Aybars Gülümser: Planladığımız bir şey değildi aslında. Tatmin olunan ve mutlu olunan işlerle, doğal şekilde gelişim arasında müthiş bir bağlantı var bizce. Bir şekilde bağımsız devam eden müzisyenler olarak hayli azız zaten. Takipleşiyorduk, sosyal medya üzerinden selamlaşıp müzik yaptık birlikte. Sonrası çok güzel aktı, üzerine konuşmaya bile gerek kalmadı.

Deniz Tekin: Halihazırda birkaç aydır prova alıyorduk, belli konserlere hazırlanmak ve bazen sadece doğaçlama müzik yapmak için. O süreçte ilk iki şarkıyı başta basit akor progresyonlarıyla, daha “singer-songwriter, ballad” formunda bir demo olarak kaydedip Aybars’la paylaştım. O yılın kış ayları provayla geçti, içimize sindiği bir düzenlemeye gelince de geçen yaz kaydettik.

Dilan Balkay: Benim Mana’ya dahil oluşum Geeva ile Taya Kadın için bir araya gelmemizden sonra oldu.

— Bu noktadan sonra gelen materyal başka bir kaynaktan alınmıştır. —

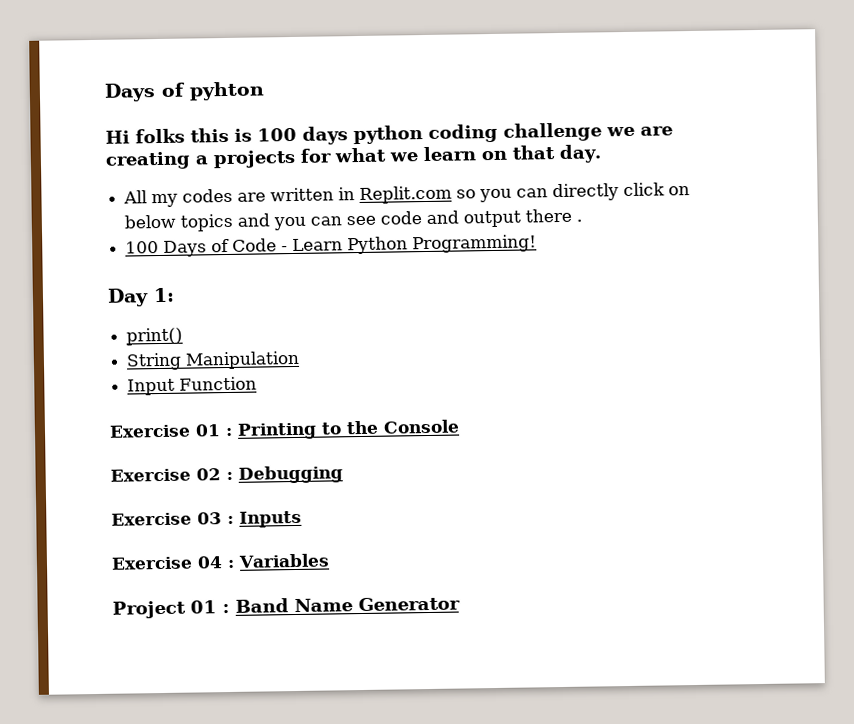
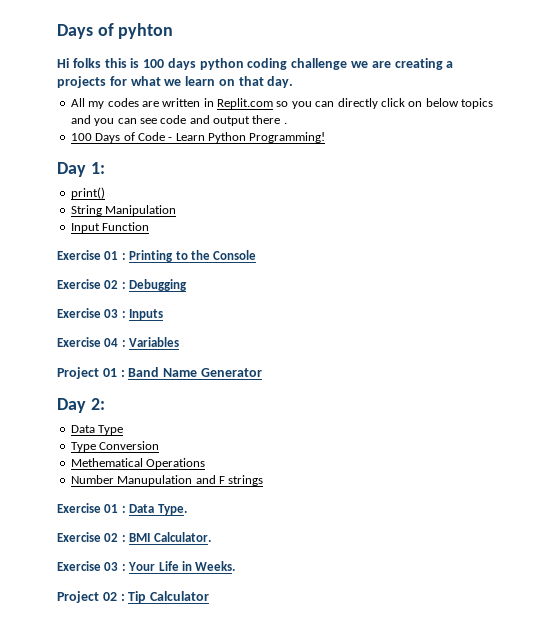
(460, 604) none -> [57,398,105,413] [70,425,124,435] [70,441,160,452] [70,458,206,469] [70,475,264,486] [57,503,187,515] [57,532,211,542] [57,561,236,571] [57,591,210,603] // Day 2: // Data Type // Type Conversion // Methematical Operations // Number Manupulation and F strings // Exercise 01 : Data Type. // Exercise 02 : BMI Calculator. // Exercise 03 : Your Life in Weeks. // Project 02 : Tip Calculator

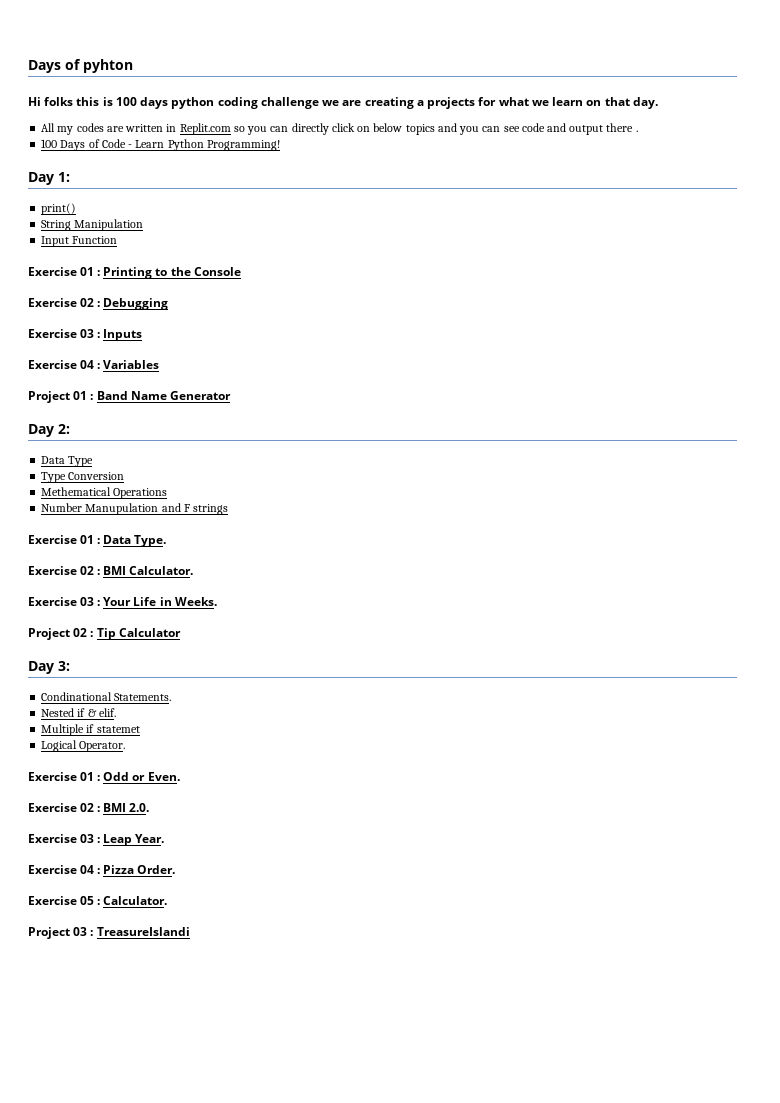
(210, 596) none -> [28,661,70,674] [41,692,172,701] [41,708,116,717] [41,724,140,736] [41,740,126,752] [28,772,180,781] [28,803,150,812] [28,834,165,846] [28,865,176,874] [28,896,168,905] [28,927,190,939] // Day 3: // Condinational Statements. // Nested if & elif. // Multiple if statemet // Logical Operator. // Exercise 01 : Odd or Even. // Exercise 02 : BMI 2.0. // Exercise 03 : Leap Year. // Exercise 04 : Pizza Order. // Exercise 05 : Calculator. // Project 03 : TreasureIslandi

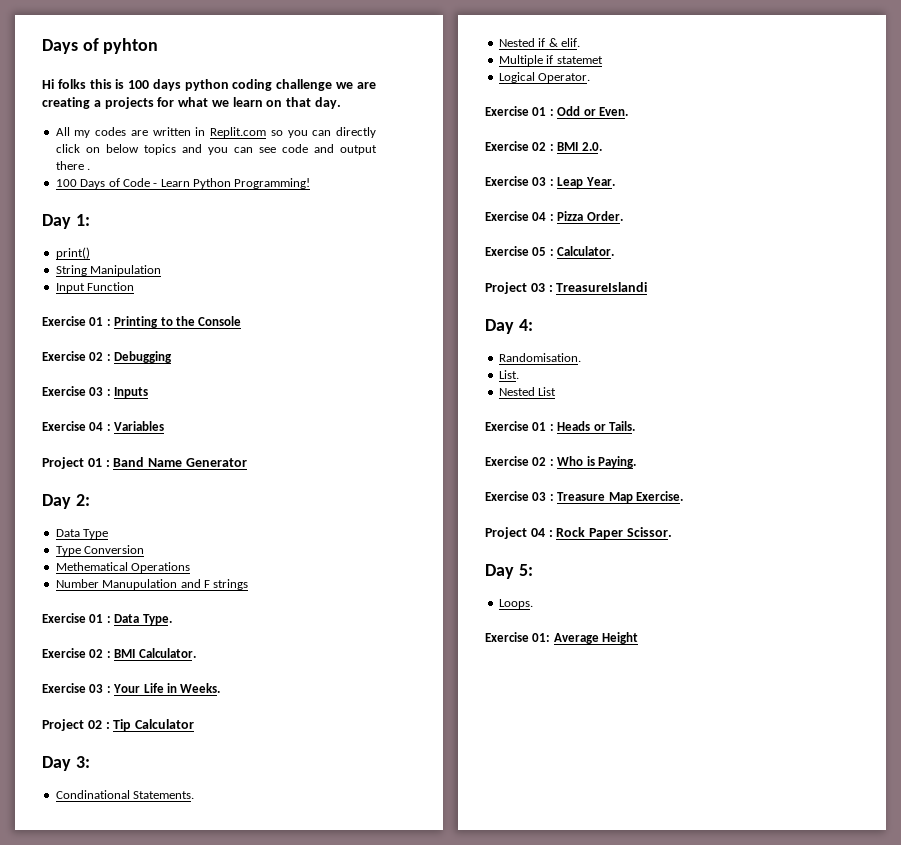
(190, 931) none -> [485,319,533,334] [498,353,581,362] [498,370,519,379] [498,387,557,396] [485,421,635,431] [485,456,636,468] [485,491,683,503] [485,527,672,539] [485,564,533,579] [498,599,533,609] [485,632,639,644] // Day 4: // Randomisation. // List. // Nested List // Exercise 01 : Heads or Tails. // Exercise 02 : Who is Paying. // Exercise 03 : Treasure Map Exercise. // Project 04 : Rock Paper Scissor. // Day 5: // Loops. // Exercise 01: Average Height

Provalarda müziği benzer yerlerden duyduğumuzu görünce halihazırda pişmekte olan Mana’ya da bir yerden dokunma şansım oldu.

- Şarkılar, Deniz Tekin’in vokallerinde yeni arayışlar içinde olduğu ve çoksesli bir orkestrayla farklı ses deneyimlerini, yaklaşımlarını ortaya çıkardığı fikrini uyandırdı bende. Yanılıyor muyum?

D. Tekin: Bu gözlem doğru. Tek başıma şarkı yazarken izlediğim belli yollar var, süreç şekil değiştirse de taslak hali belli bir yerde kalıyor. Bu müzikal materyali ortak benimseyebildiğimiz müzisyenlerle işlemek, anlatıyı genişletmek, ifadeye farklı bir alan açıyor. Bazı cümleler sadece bir monolog içinde kurulabilir, bazıları diyalog içinde kurulur.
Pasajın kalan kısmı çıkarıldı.